#### Data excerpts
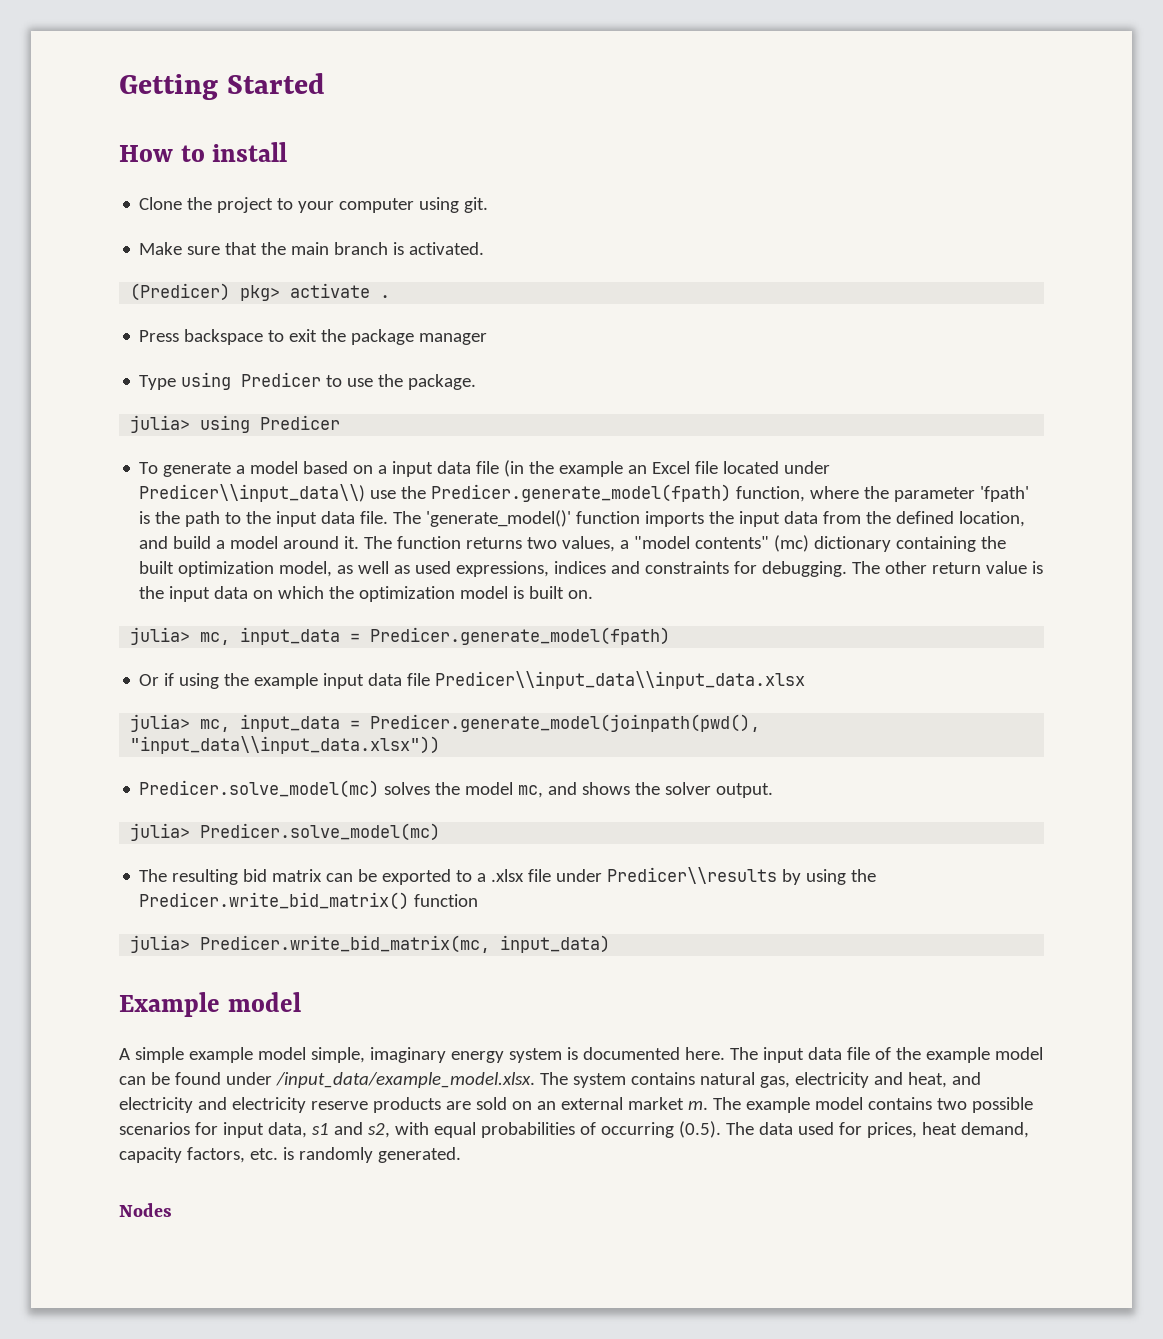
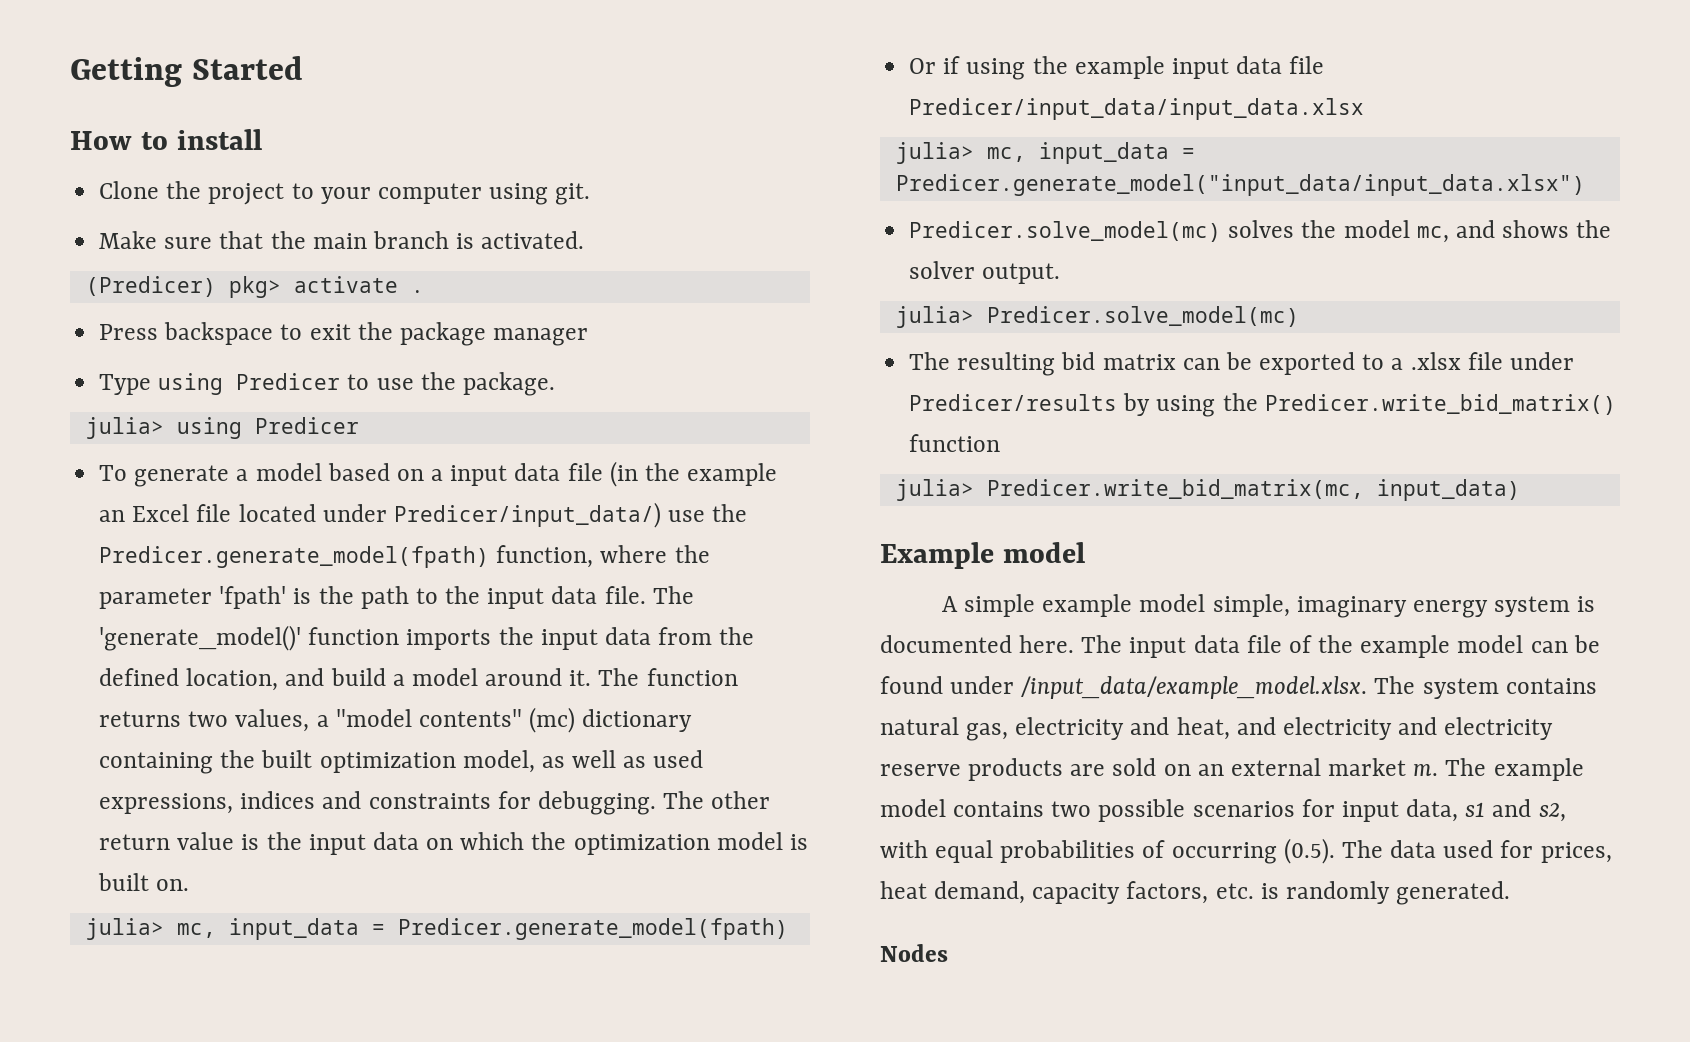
- To generate a model based on a input data file (in the example an Excel file located under Predicer\\input_data\\) use the Predicer.generate_model(fpath) function, where the parameter 'fpath' is the path to the input data file.
+ To generate a model based on a input data file (in the example an Excel file located under Predicer/input_data/) use the Predicer.generate_model(fpath) function, where the parameter 'fpath' is the path to the input data file.
- Or if using the example input data file Predicer\\input_data\\input_data.xlsx
- julia> mc, input_data = Predicer.generate_model(joinpath(pwd(), "input_data\\input_data.xlsx"))
+ Or if using the example input data file Predicer/input_data/input_data.xlsx
+ julia> mc, input_data = Predicer.generate_model("input_data/input_data.xlsx")
- The resulting bid matrix can be exported to a .xlsx file under Predicer\\results by using the Predicer.write_bid_matrix() function
+ The resulting bid matrix can be exported to a .xlsx file under Predicer/results by using the Predicer.write_bid_matrix() function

#### What this task involves
Search the data above for the string "resulting" and report each line that holds it.

#### Your response
- The resulting bid matrix can be exported to a .xlsx file under Predicer\\results by using the Predicer.write_bid_matrix() function
+ The resulting bid matrix can be exported to a .xlsx file under Predicer/results by using the Predicer.write_bid_matrix() function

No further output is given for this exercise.